明かりが届きにくい山では、昼と夜で同じ場所と認識できないほど印象が変わることも(画像/shutterstock)

 「そんなとき、不可解なトラブルが連発しました。まず、山の斜面でライトの設営をしていた人が『うわぁあ!』と叫びながら、2~3メートルほど転がり落ちていったんです……。幸いケガはなかったのですが、『後ろから誰かに押された』と言っていて。もちろん、そんな危ないことをするわけがありません」

 清水さんは「疲れて身体がふらついたのでは?」と首を傾げたが、落ちたスタッフは頑なに「誰かに押された」と怖がっていたという。その直後だった。清水さんを含む3人で、機材の設置場所について話していたときのことだ。
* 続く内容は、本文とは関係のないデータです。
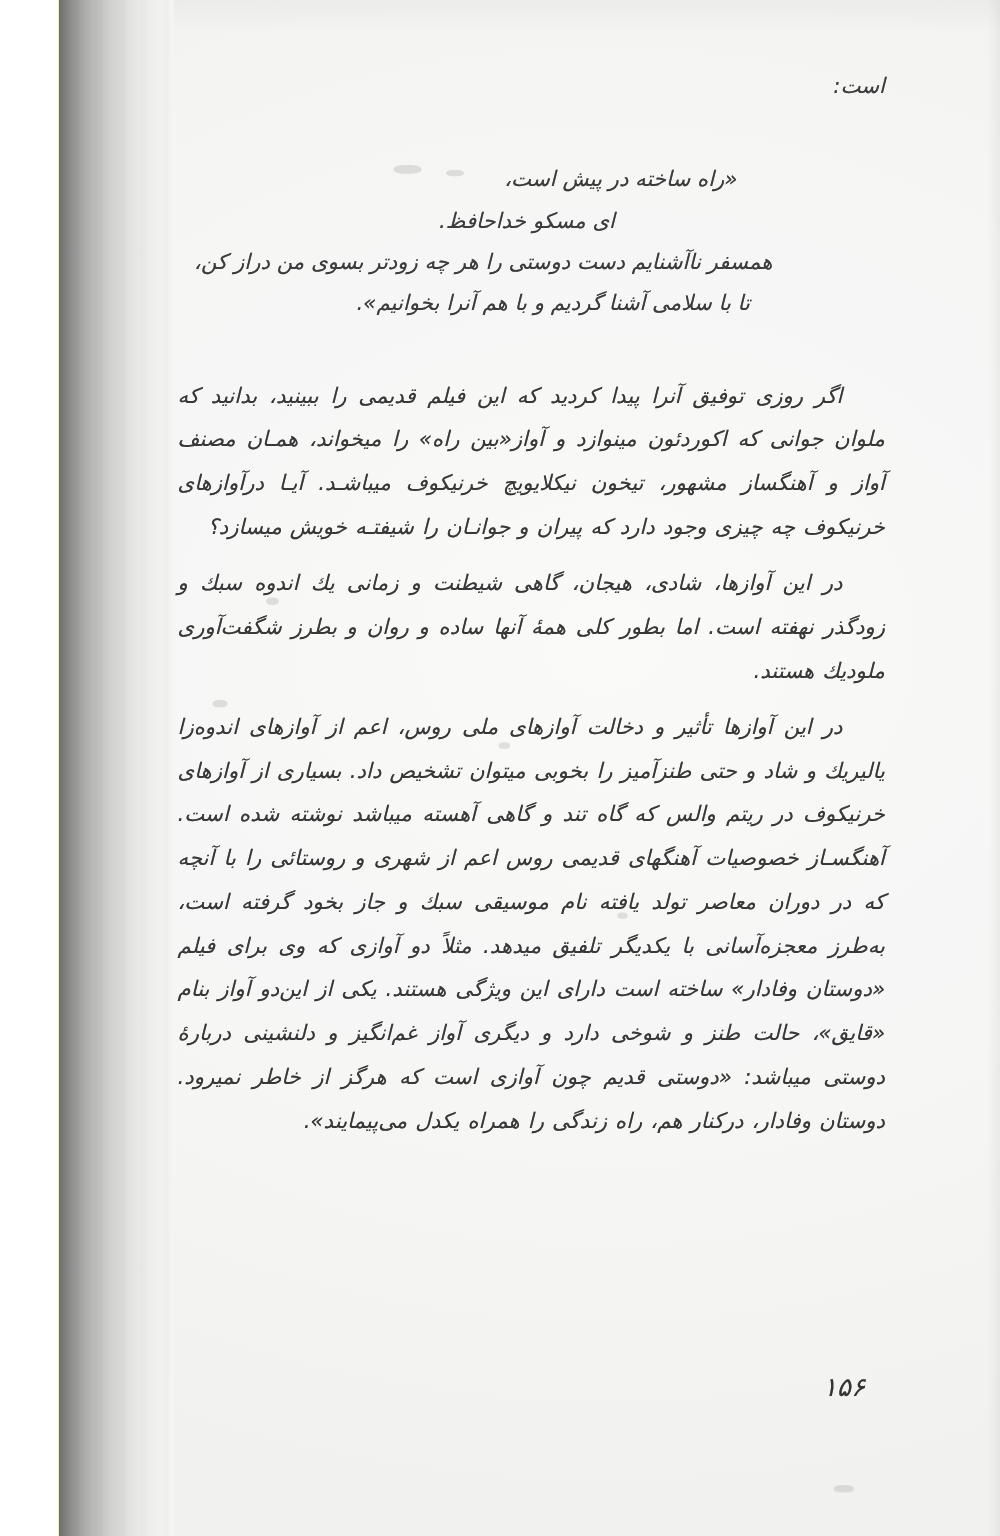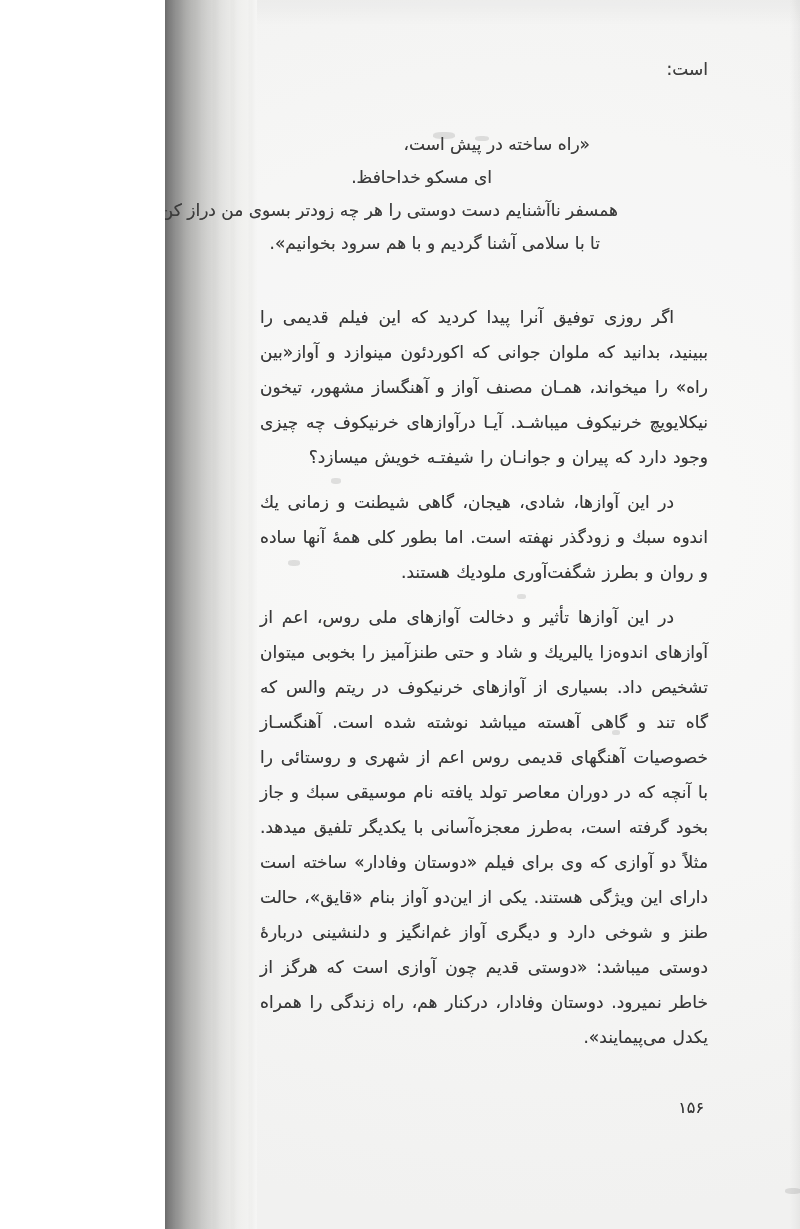--- a/index.html
+++ b/index.html
@@ -10,12 +10,13 @@
   }
   .page {
     position: relative;
-    width: 635px;
+    width: 753px;
     height: 1229px;
     margin: 0;
     background: #bef264;
     overflow: hidden;
     font-family: "DejaVu Sans", "Liberation Sans", sans-serif;
+    font-style: italic;
   }
 
   

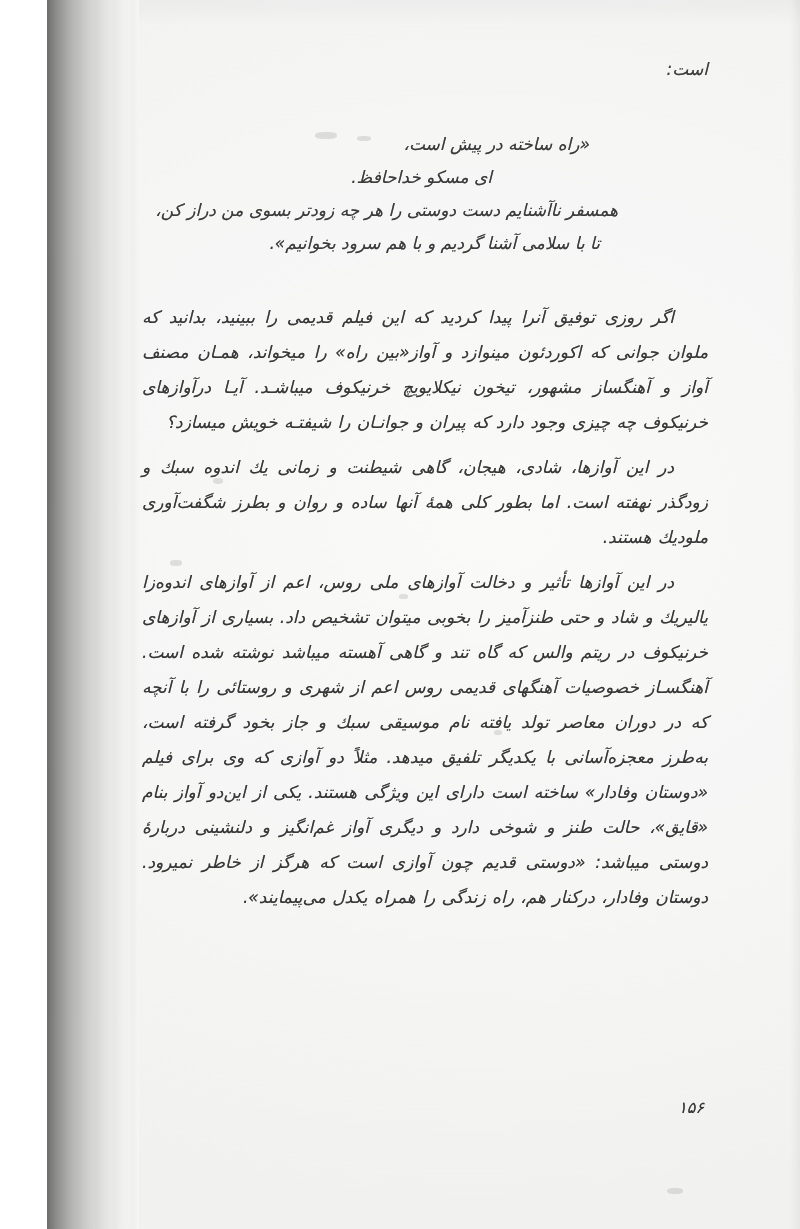--- a/index.html
+++ b/index.html
@@ -202,7 +202,7 @@
       <div class="txt verse-line indent-1">«راه ساخته در پیش است،</div>
       <div class="txt verse-line indent-2">ای مسکو خداحافظ.</div>
       <div class="txt verse-line indent-3">همسفر ناآشنایم دست دوستی را هر چه زودتر بسوی من دراز کن،</div>
-      <div class="txt verse-line indent-4">تا با سلامی آشنا گردیم و با هم سرود بخوانیم».</div>
+      <div class="txt verse-line indent-4">تا با سلامی آشنا گردیم و با هم آنرا بخوانیم».</div>
     </div>
 
     <div class="body-blocks">

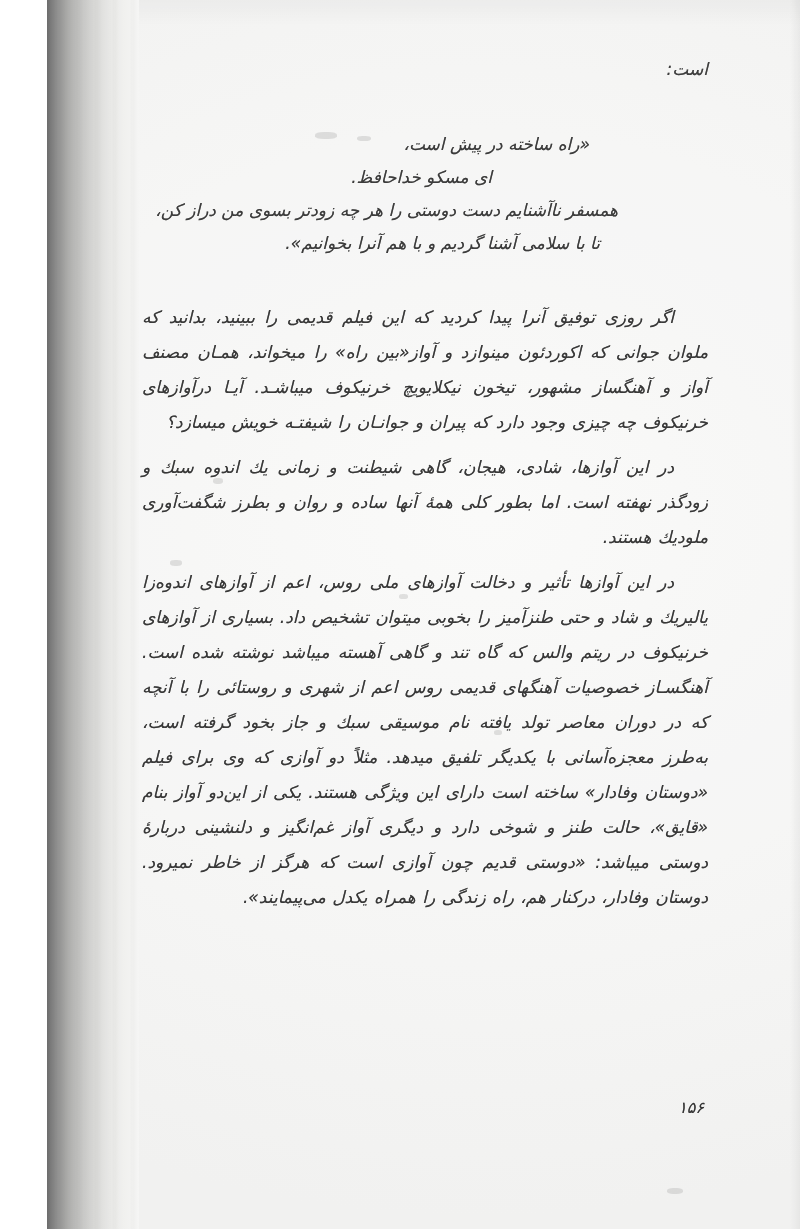--- a/index.html
+++ b/index.html
@@ -157,10 +157,10 @@
 
   .folio {
     position: absolute;
-    left: 0; right: 4px;
+    left: 0; right: 16px;
     top: 1098px;
     text-align: left;
-    font-size: 16px;
+    font-size: 21px;
     letter-spacing: 1px;
     color: #1f1f1f;
     direction: rtl;

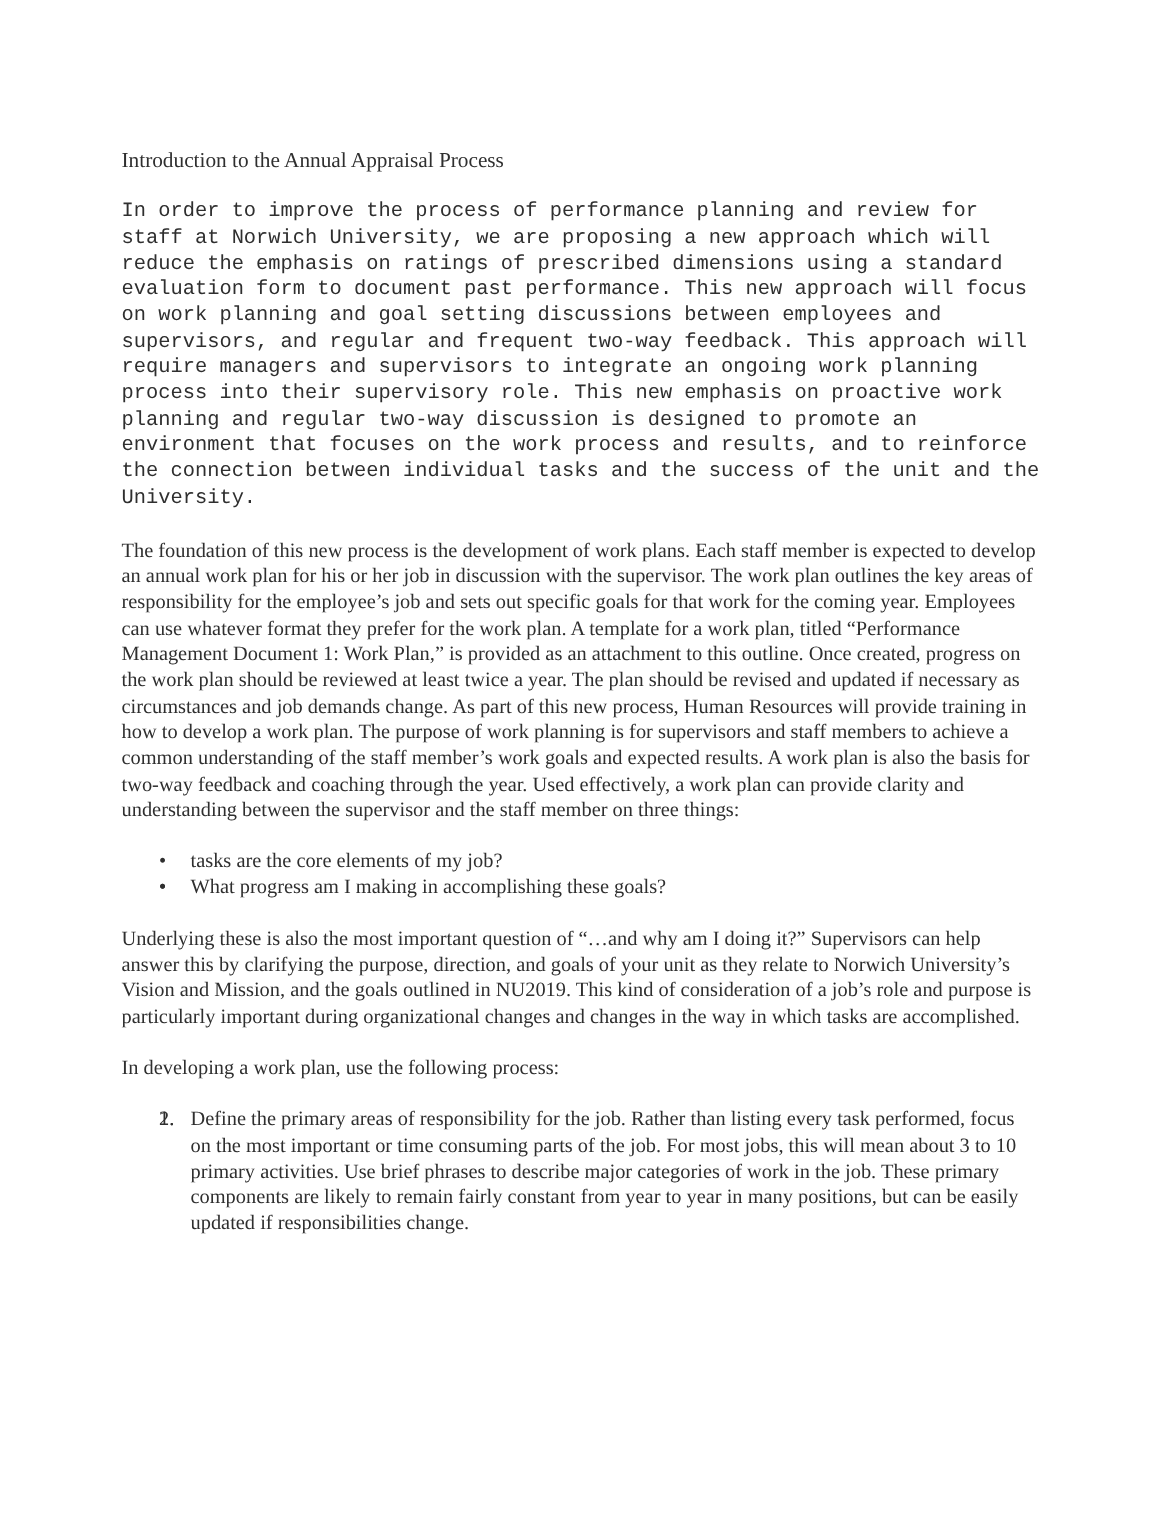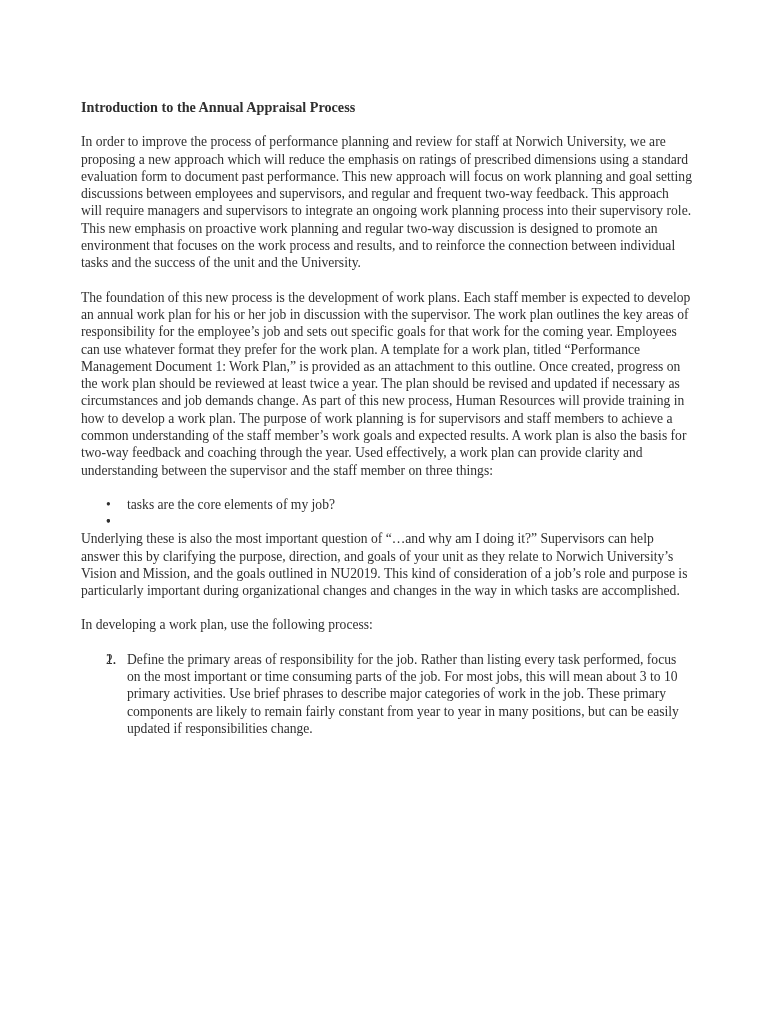--- a/index.html
+++ b/index.html
@@ -34,7 +34,7 @@
     }
     .doc-title .gap { display: inline-block; width: 14px; }
     .section-heading {
-      font-weight: bold;
+      font-weight: normal;
       font-size: 14.2px;
       margin: 15px 0 0 0;
     }

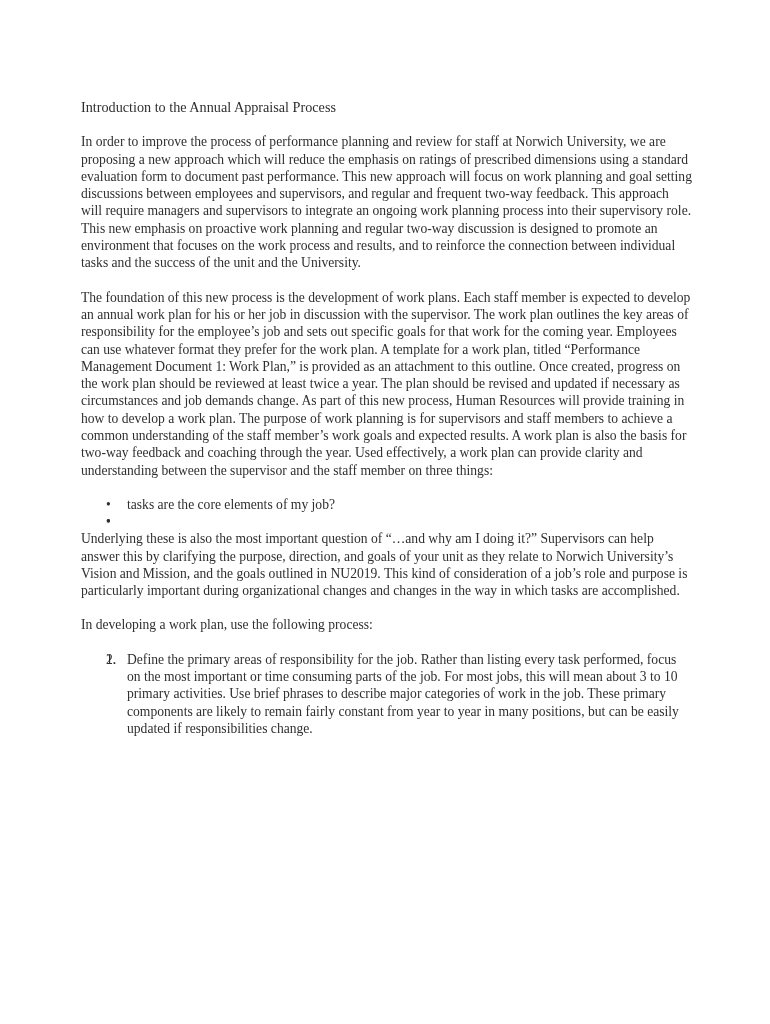--- a/index.html
+++ b/index.html
@@ -42,7 +42,7 @@
       margin: 0;
     }
     .para { margin-top: 17px; }
-    .para-first { margin-top: 17px; }
+    .para-first { margin-top: 17px; font-family: Liberation Mono, monospace; }
     ul.bullets {
       list-style: none;
       margin: 17px 0 0 0;

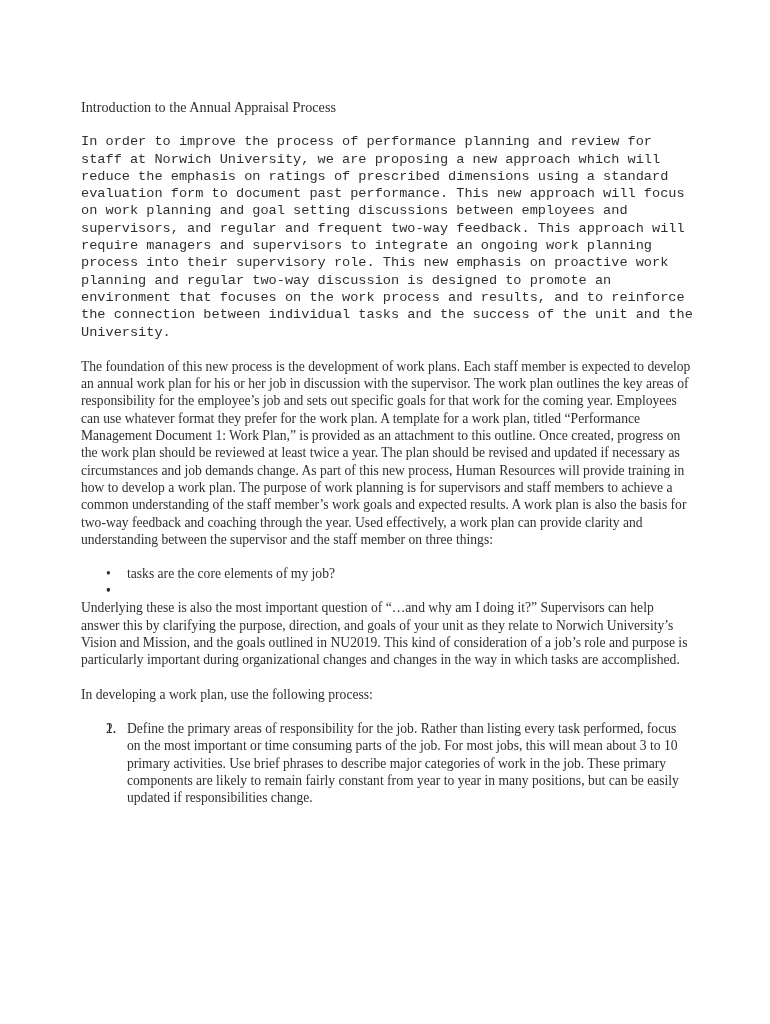--- a/index.html
+++ b/index.html
@@ -94,6 +94,7 @@
     </li>
     <li>
       <span class="bullet">•</span>
+      <span>What progress am I making in accomplishing these goals?</span>
     </li>
   </ul>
 「スタッフのひとりが、もうひとりの背後を指さし『〇〇さんの後ろに、白い浴衣のようなものを着た女がいた』と、顔を青ざめながら呟きました。すらりとした髪の長い女性がうつむいたまま立っていて、目だけは僕たちをじっと見ていたらしいんです」

 その後もおかしなことは続いた。原因不明の機材トラブルや、壊れるはずのない物の故障。さらには、「甲冑を身につけた人を見た」と証言する人まで現れたという。